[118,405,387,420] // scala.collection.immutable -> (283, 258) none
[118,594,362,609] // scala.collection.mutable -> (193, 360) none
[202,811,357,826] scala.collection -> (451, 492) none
----
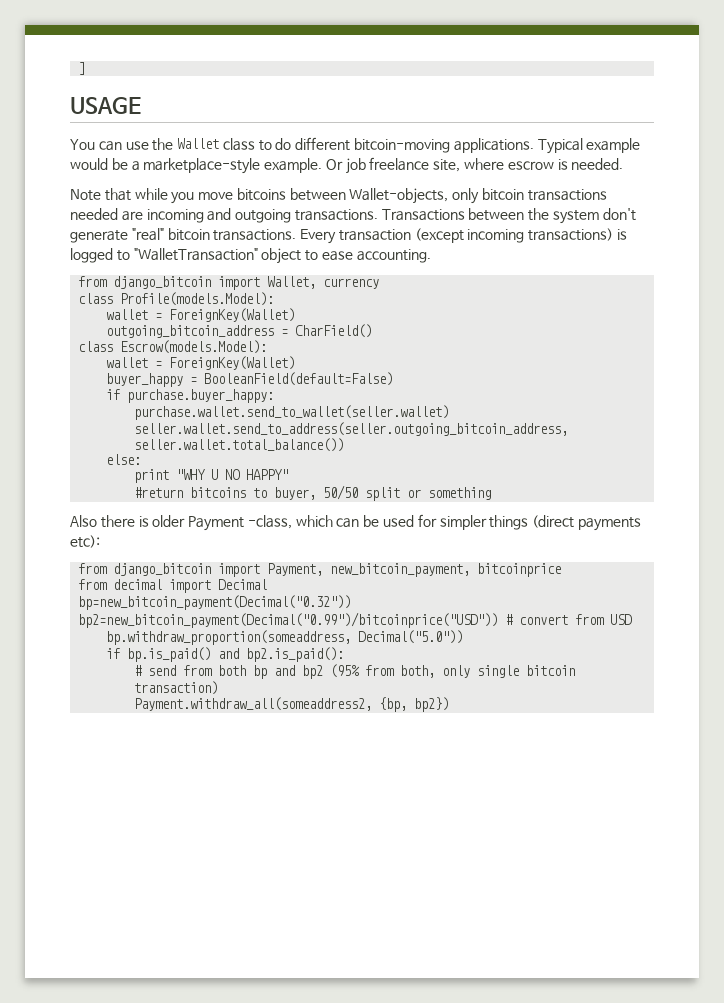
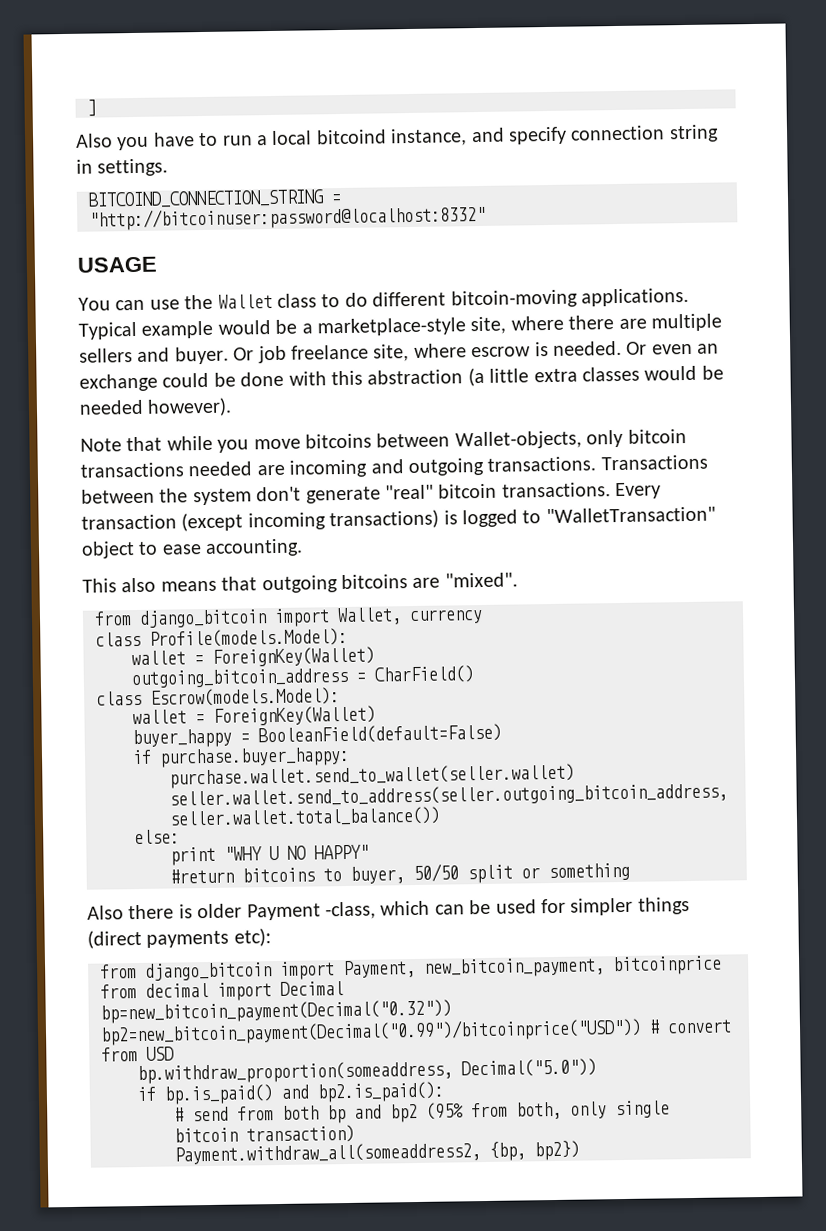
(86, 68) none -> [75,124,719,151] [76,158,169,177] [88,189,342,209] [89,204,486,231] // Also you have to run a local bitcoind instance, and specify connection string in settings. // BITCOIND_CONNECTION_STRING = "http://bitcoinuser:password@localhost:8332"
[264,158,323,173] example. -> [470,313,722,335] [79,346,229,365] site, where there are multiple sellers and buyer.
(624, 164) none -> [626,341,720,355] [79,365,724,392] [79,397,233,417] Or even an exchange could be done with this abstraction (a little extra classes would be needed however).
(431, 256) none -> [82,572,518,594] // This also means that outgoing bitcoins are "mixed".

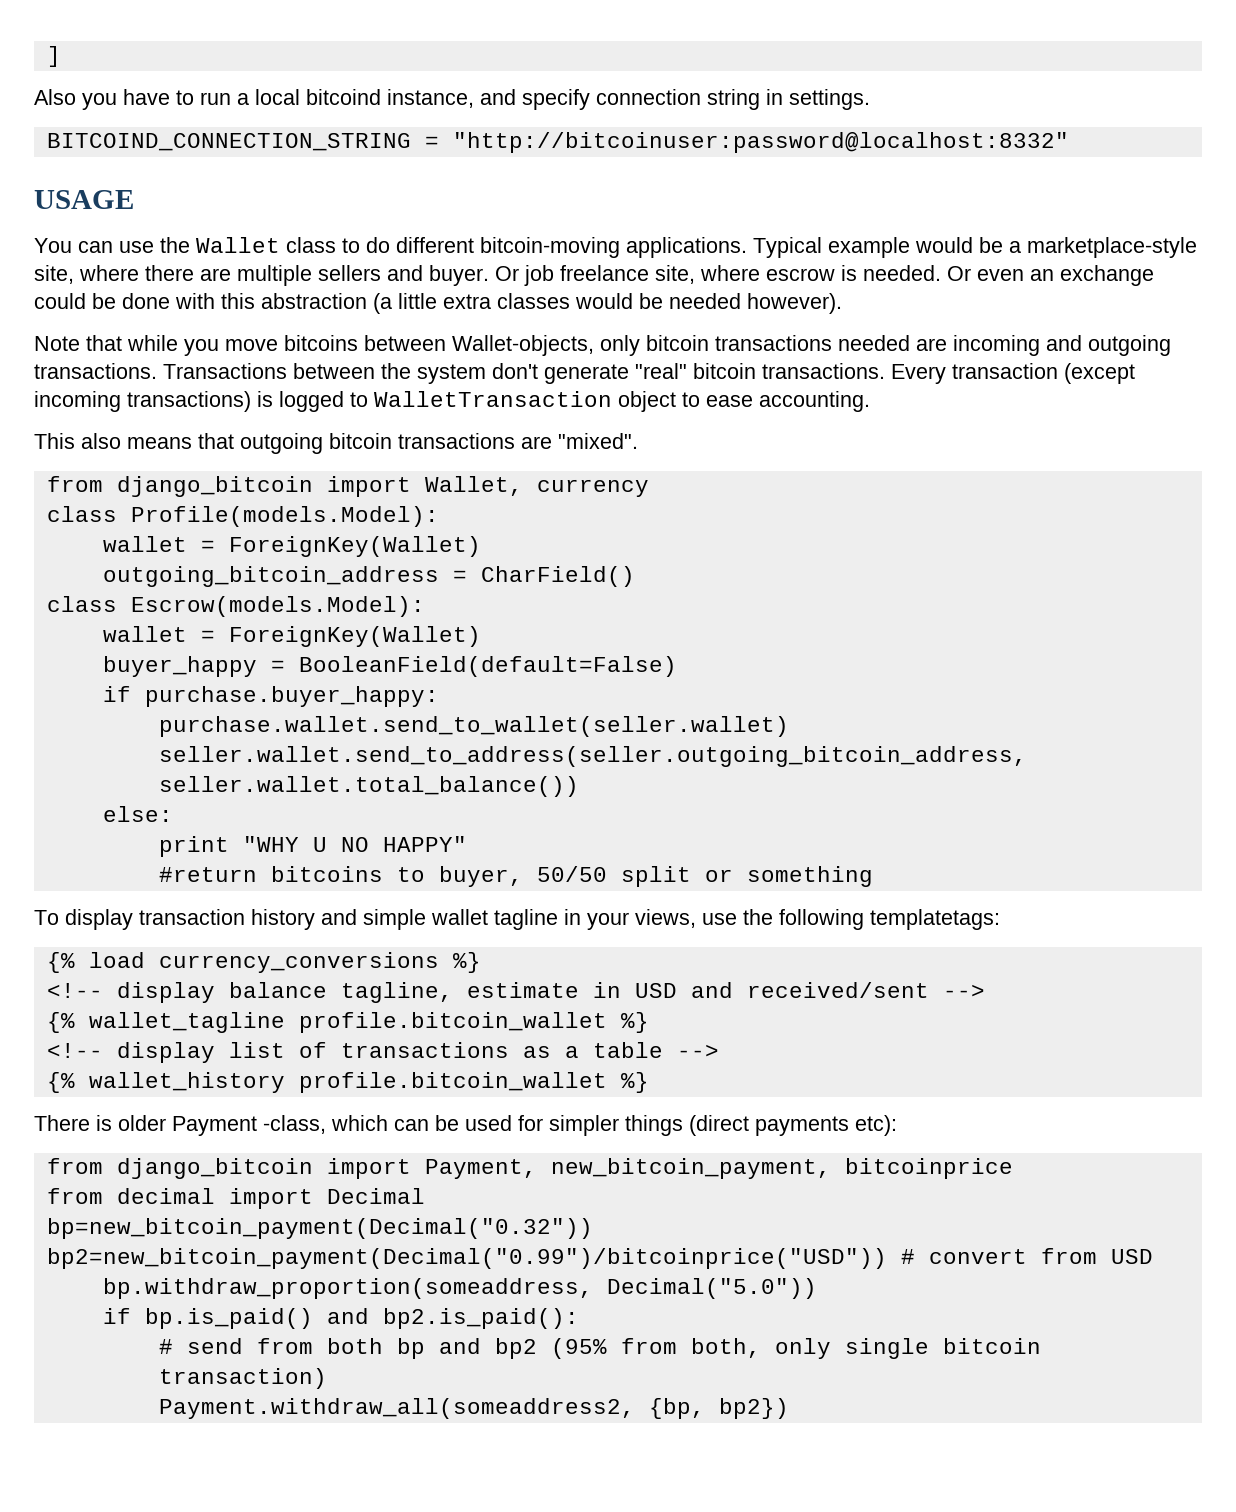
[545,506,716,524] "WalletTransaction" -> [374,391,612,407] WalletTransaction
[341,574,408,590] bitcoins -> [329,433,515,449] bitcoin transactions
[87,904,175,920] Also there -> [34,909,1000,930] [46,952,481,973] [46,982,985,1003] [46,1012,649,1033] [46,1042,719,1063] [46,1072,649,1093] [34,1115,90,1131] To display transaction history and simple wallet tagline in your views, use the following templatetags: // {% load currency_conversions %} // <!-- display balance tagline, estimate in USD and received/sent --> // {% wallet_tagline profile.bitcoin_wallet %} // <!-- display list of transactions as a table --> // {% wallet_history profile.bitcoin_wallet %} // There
----
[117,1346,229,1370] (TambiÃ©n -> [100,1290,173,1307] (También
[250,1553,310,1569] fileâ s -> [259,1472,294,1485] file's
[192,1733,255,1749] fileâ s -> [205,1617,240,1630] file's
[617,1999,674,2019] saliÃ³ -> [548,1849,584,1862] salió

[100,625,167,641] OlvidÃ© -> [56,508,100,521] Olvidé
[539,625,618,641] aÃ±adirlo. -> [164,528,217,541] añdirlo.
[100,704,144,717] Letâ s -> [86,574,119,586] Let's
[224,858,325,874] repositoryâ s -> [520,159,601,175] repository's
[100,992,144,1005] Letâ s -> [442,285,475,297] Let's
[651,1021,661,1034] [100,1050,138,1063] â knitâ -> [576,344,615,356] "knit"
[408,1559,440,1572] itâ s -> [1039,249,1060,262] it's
----
_REQUIRED ACTION_
Above are some lines. Repeat exactly, and only, those from the line that has "[118,405,387,420] // scala.collection.immutable" through the line that has "[202,811,357,826] scala.collection ->".

_RESPONSE_
[118,405,387,420] // scala.collection.immutable -> (283, 258) none
[118,594,362,609] // scala.collection.mutable -> (193, 360) none
[202,811,357,826] scala.collection -> (451, 492) none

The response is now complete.